* Directions for this task *
Retype, word for word, each line between the lines holding "position:absolute; left:530px; top:108px;" and "color:#161616; margin:4px 0", inclusive, and leave the rest of the data alone.

*** Records for the exercise Section Begins ***

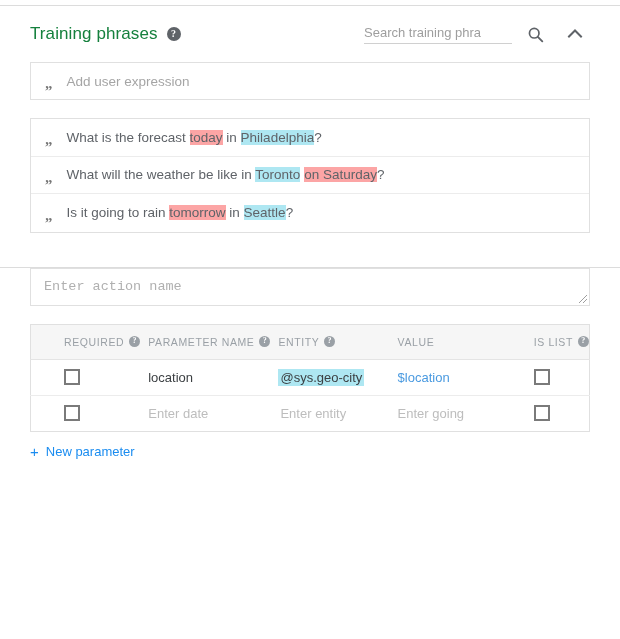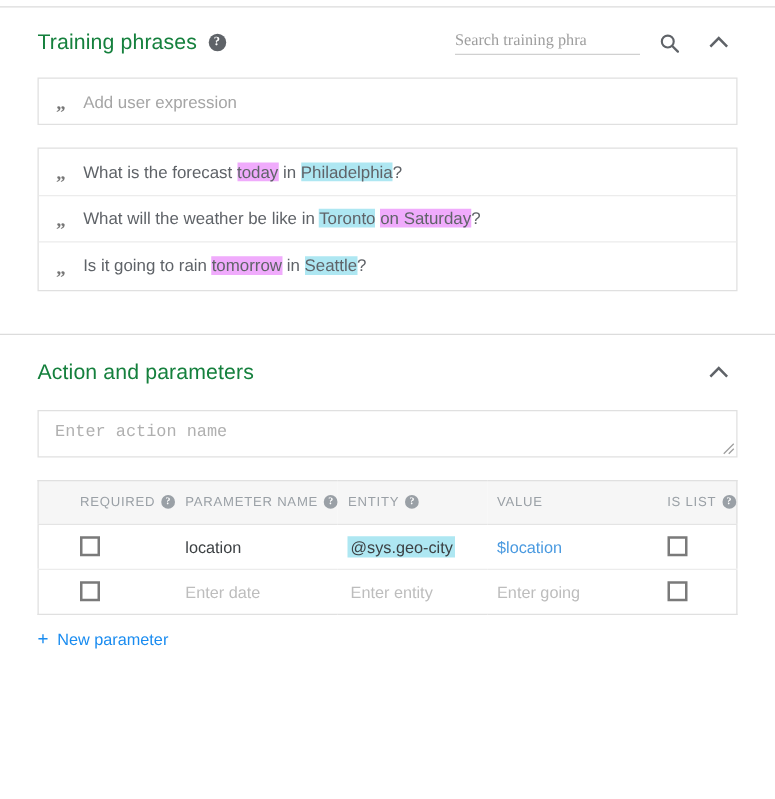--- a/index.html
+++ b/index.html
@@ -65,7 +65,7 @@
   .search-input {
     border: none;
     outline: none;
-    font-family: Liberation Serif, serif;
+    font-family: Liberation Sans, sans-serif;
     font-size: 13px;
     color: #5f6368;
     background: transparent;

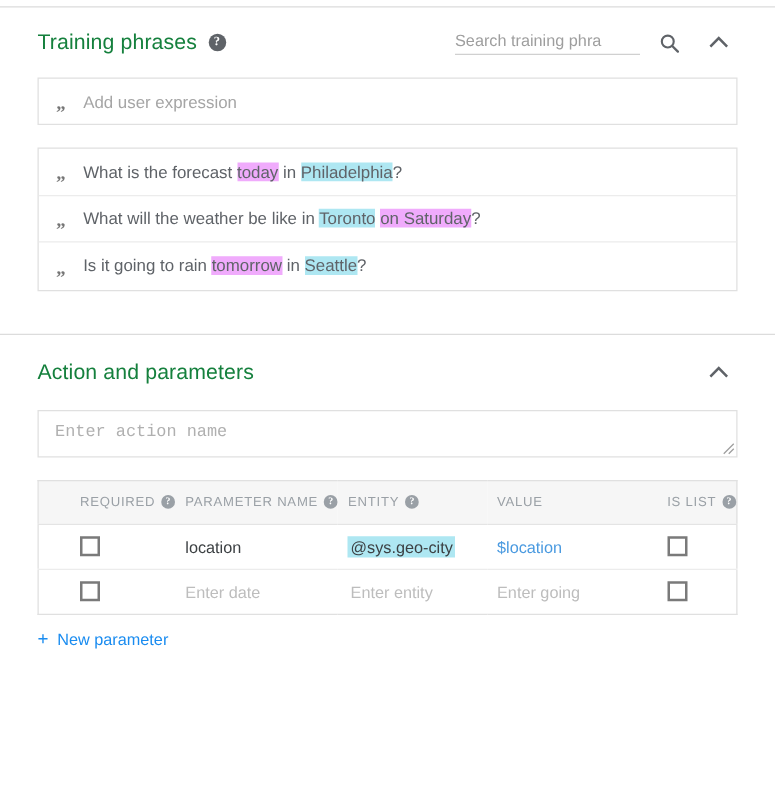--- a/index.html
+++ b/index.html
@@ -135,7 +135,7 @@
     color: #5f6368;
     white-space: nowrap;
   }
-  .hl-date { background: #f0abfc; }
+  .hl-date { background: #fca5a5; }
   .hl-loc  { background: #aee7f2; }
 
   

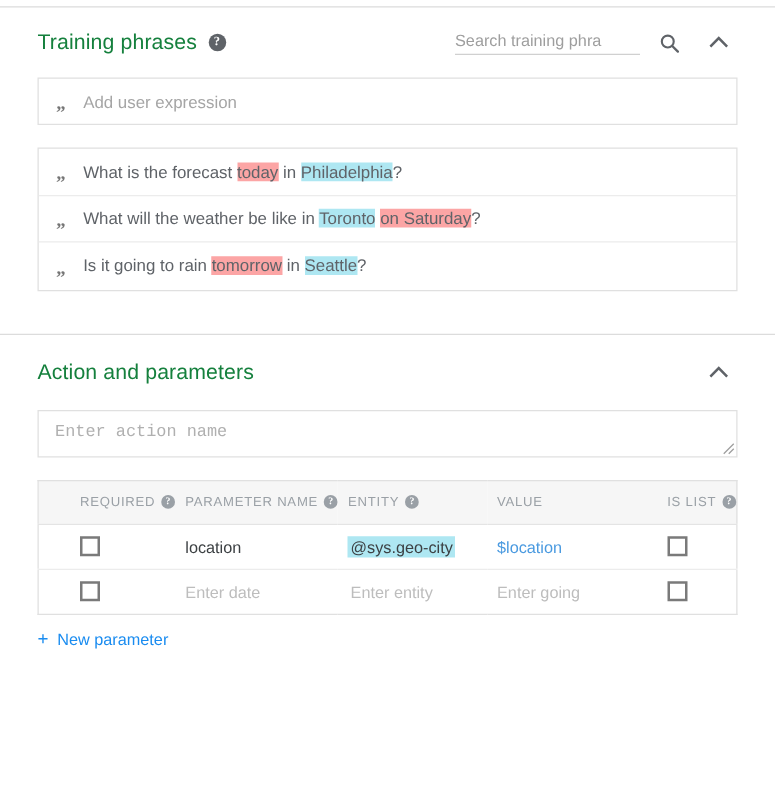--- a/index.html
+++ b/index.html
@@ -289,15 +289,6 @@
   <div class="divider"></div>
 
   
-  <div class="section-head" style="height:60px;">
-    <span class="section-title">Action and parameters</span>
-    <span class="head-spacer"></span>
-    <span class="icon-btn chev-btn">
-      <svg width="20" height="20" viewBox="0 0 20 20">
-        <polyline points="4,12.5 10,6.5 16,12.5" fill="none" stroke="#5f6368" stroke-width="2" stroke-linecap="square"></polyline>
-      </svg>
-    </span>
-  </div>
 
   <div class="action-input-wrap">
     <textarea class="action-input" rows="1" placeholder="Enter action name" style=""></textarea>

*** Records for the exercise Section Ends ***
*** Records for the exercise Section Begins ***

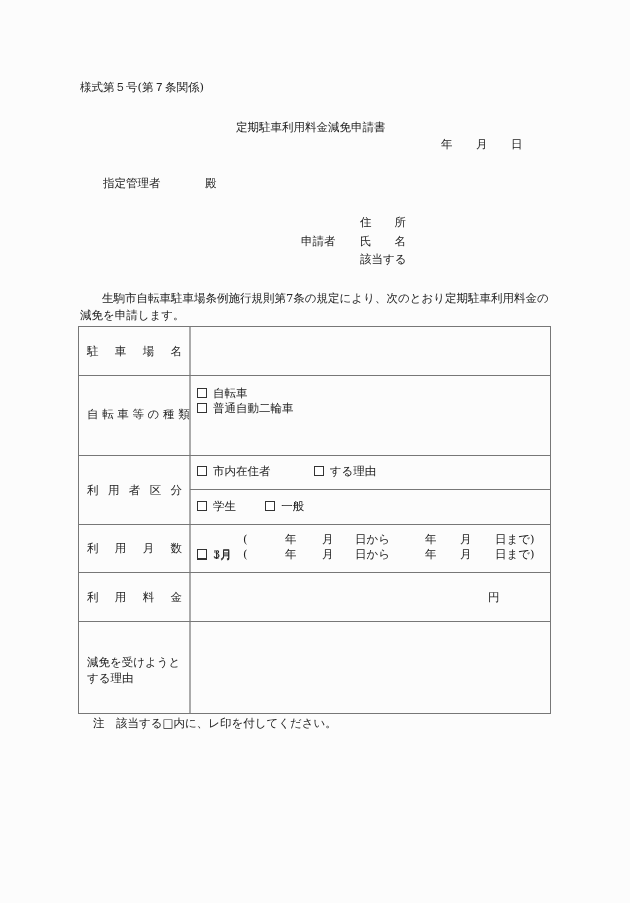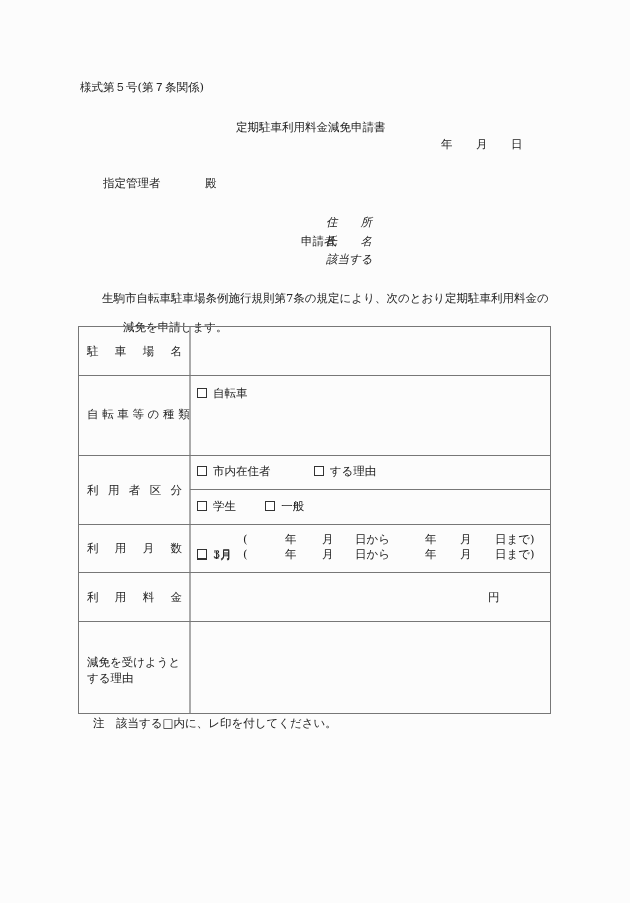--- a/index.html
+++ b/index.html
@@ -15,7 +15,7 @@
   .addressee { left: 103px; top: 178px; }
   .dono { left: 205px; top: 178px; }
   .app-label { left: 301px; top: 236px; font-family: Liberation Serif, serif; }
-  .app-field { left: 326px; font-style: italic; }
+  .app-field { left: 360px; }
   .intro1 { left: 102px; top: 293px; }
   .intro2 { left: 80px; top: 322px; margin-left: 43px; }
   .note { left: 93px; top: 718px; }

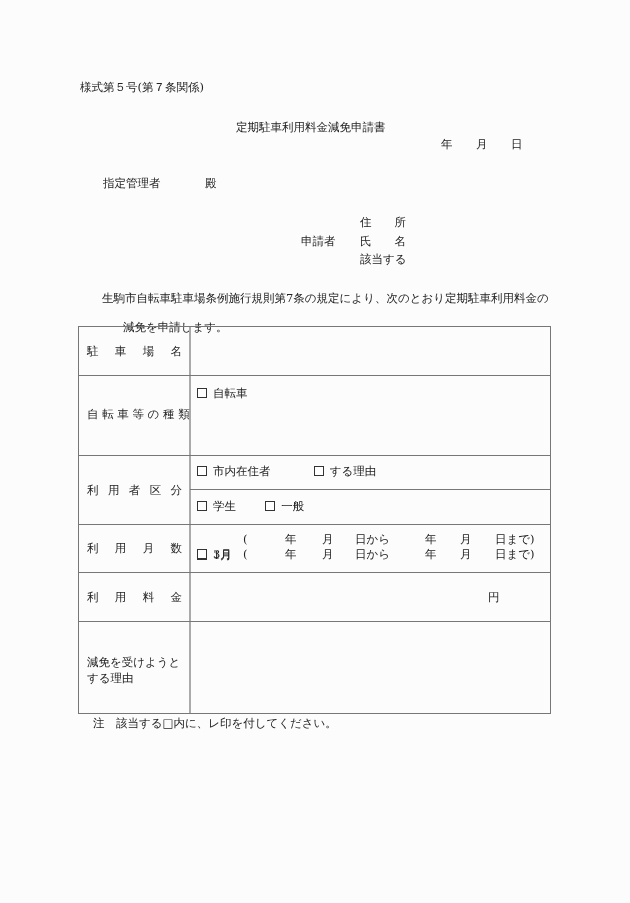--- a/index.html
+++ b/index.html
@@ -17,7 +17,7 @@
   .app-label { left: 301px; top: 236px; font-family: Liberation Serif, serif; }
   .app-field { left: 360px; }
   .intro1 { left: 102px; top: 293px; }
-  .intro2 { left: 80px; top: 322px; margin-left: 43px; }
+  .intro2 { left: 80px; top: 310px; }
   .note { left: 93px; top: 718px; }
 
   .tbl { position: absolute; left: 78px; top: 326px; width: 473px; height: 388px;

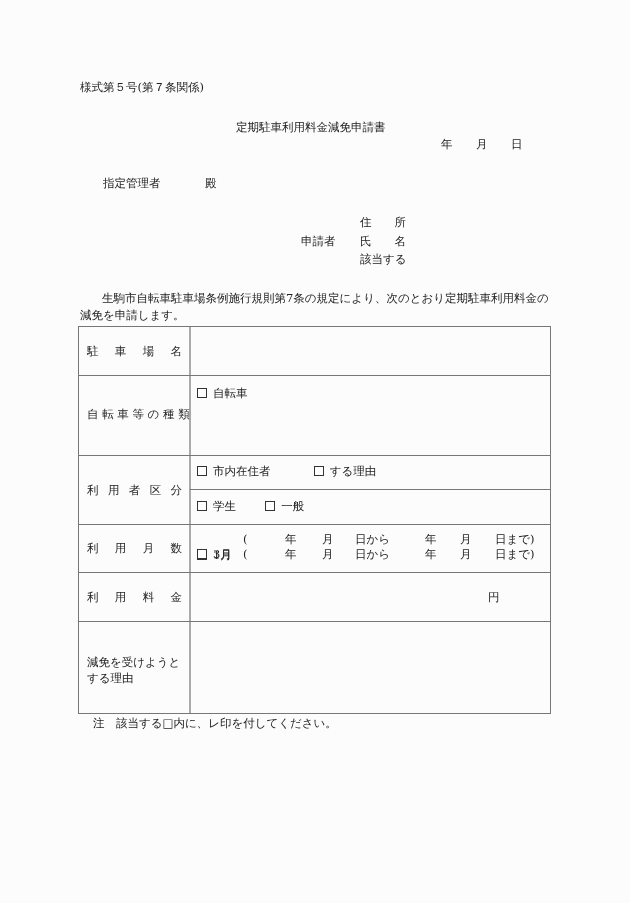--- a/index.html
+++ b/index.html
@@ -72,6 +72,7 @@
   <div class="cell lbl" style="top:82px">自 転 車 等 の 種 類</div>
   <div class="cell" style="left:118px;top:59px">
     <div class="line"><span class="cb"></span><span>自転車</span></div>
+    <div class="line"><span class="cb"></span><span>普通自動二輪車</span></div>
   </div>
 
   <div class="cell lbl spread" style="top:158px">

*** Records for the exercise Section Ends ***
*** Records for the exercise Section Begins ***

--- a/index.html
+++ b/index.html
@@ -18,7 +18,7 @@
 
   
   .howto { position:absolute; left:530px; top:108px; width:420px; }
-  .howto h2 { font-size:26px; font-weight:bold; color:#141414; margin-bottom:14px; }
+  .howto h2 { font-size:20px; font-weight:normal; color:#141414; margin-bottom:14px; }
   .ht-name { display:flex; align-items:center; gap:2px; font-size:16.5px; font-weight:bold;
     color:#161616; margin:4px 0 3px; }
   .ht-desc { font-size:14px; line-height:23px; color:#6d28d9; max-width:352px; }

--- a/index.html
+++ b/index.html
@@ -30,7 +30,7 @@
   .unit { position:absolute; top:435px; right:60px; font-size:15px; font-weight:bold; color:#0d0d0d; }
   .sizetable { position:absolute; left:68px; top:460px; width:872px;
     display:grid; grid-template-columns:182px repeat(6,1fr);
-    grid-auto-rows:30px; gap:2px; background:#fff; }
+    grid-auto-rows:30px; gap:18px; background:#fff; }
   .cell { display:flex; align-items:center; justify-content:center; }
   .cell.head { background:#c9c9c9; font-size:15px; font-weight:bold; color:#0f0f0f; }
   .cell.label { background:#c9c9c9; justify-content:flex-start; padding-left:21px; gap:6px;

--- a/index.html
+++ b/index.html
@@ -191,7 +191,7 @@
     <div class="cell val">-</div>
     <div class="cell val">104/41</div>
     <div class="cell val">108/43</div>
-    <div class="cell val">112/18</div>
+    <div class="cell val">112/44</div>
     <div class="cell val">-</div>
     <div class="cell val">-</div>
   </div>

*** Records for the exercise Section Ends ***

* Exercise result *
   .howto { position:absolute; left:530px; top:108px; width:420px; }
-  .howto h2 { font-size:26px; font-weight:bold; color:#141414; margin-bottom:14px; }
+  .howto h2 { font-size:20px; font-weight:normal; color:#141414; margin-bottom:14px; }
   .ht-name { display:flex; align-items:center; gap:2px; font-size:16.5px; font-weight:bold;
     color:#161616; margin:4px 0 3px; }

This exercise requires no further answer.